I agree with Paulo's comments above, this format with 14 players is much more exciting than a 6 player double round robin tournament. The problem is that it is hard to find sponsors for such long tournaments, a real pity. Finding sponsors is and apparently always will be a challenge for our royal game.

My guess is that a tournament like this has a budget of some US$300,000 and I wonder if there is a business model in which the money is raised from chess lovers by broadcasting the games (video plus audio) via internet. Say US$30.00 for the whole tournament, all you need is 10,000 chess lovers to sign up and there you have it! What do you guys think?!

Thomas's picture

@HJVFan: Maybe you forget that only one (initial version) or two players (present situation) can qualify for the candidates tournament. The other players also have to remain motivated, particularly now in the later stages when many can no longer qualify ... .

I guess 212,000 (Euros, not Dollars) is not that excessive. It's hard to find figures for other top events - most also have appearance fees which are usually kept secret. Linares 2009 didn't have appearance fees, but a prize fund of 314,000 Euros - split between six players.

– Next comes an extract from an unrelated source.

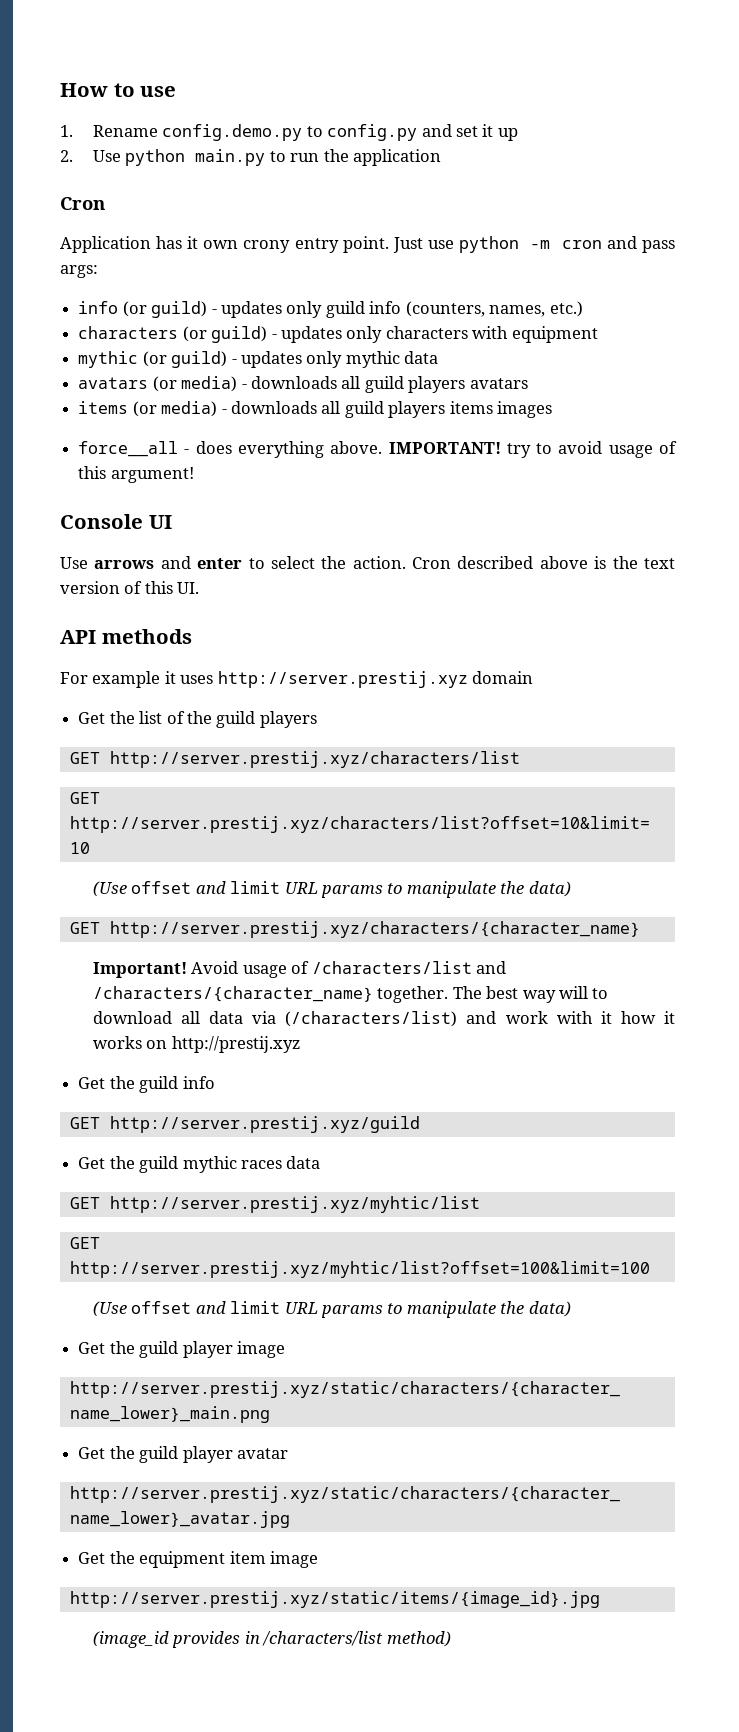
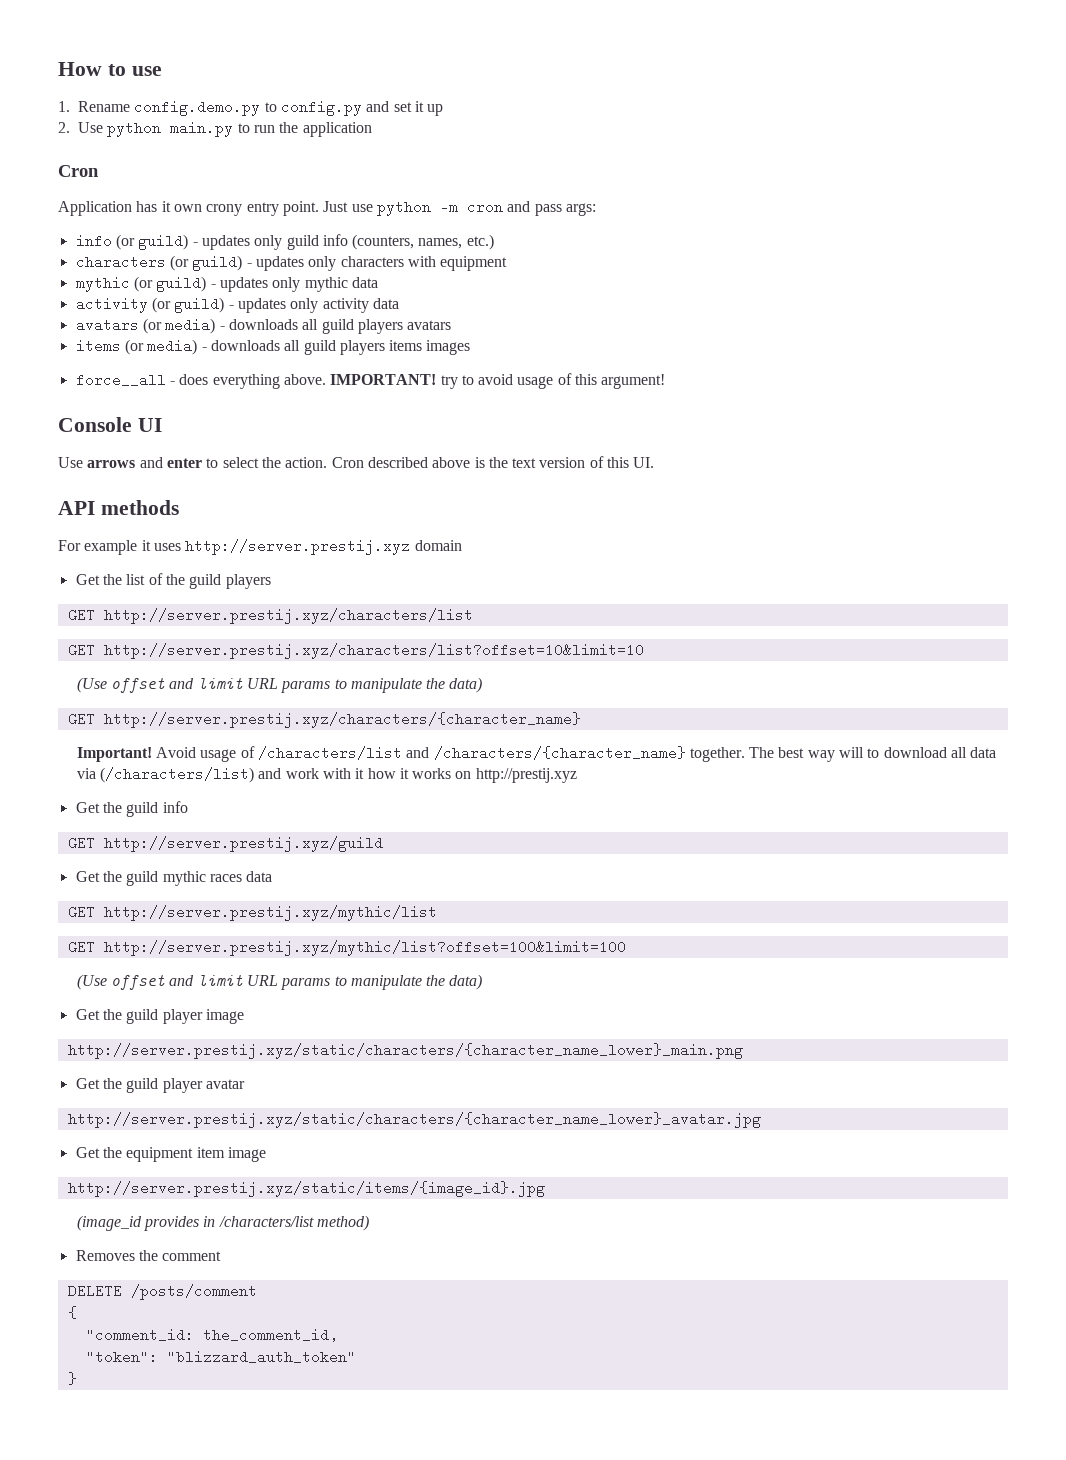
(439, 357) none -> [75,297,399,313] // activity (or guild) - updates only activity data
[109,1196,480,1213] [69,1237,100,1249] [69,1261,650,1278] http://server.prestij.xyz/myhtic/list // GET http://server.prestij.xyz/myhtic/list?offset=100&limit=100 -> [103,905,437,921] [67,940,626,956] http://server.prestij.xyz/mythic/list // GET http://server.prestij.xyz/mythic/list?offset=100&limit=100
(451, 1639) none -> [75,1250,222,1261] [67,1284,257,1300] [67,1306,77,1319] [85,1328,338,1342] [85,1350,356,1364] [67,1372,77,1385] // Removes the comment // DELETE /posts/comment // { // "comment_id: the_comment_id, // "token": "blizzard_auth_token" // }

On FIDE's role: maybe they should spend their money not only on top events (where it is hard enough, but still possible to find other sponsors) but also on lower levels of chess. At the very other end of the scale, I remember an interview during the Olympiad with a player from Gabon (on Daaim Shabazz' Chessdrum site): "We would like to get a chess club in our country, but we urgently need boards, pieces, clocks and a place to meet" [probably not the exact quote]. In any case, FIDE earns rather than spends money on the Grand Prix - more than 10% of the tournament budget, and that's debatable IMHO.

Thomas's picture

@Peter Doggers: OK, but then your Sochi preview (which I vaguely remembered and just looked up again) may have been misleading: "I will be in charge of the tournament website again, just as I was during the first Grand Prix tournament." At least for me the person in charge is called webmaster ... .

me's picture

There are too many unnecessary question marks in Grand Prix Standings table.
Situation looks like this:

Marcos Sander's picture

Well,i see there is a possibility for Grand Prix players to run for the world title.But,these matches i'm divided.I don't know for sure is the best way to choose the candidates.It will keep Kamsky,Topalov,Anand in the run.They have credits but also the other players don't have the chance to show what they can do.For example:I know this is kind of tough argument however it's clear to me that Kamsky it's not in the same god shape as in 2007 when he was champion of the World Cup.I think other players deserve a chance.Also the player above 2700 this is pure politics of the FIDE.I think there is no credit at all just 'cause you're above 2700.Of course you're a great player and deserve a chance but not the place on the World Candidates Match.Thanks Pete for the tip!

Mauricio Valdes's picture

Aronian can win the Grand Prix for good, he has won two out of two and now he is playing on his home country.
Unless a catastrophe occurs Aronian will qualify to the next World Championship Cycle. Let´s hope FIDE does not change the criteriafor the cycle.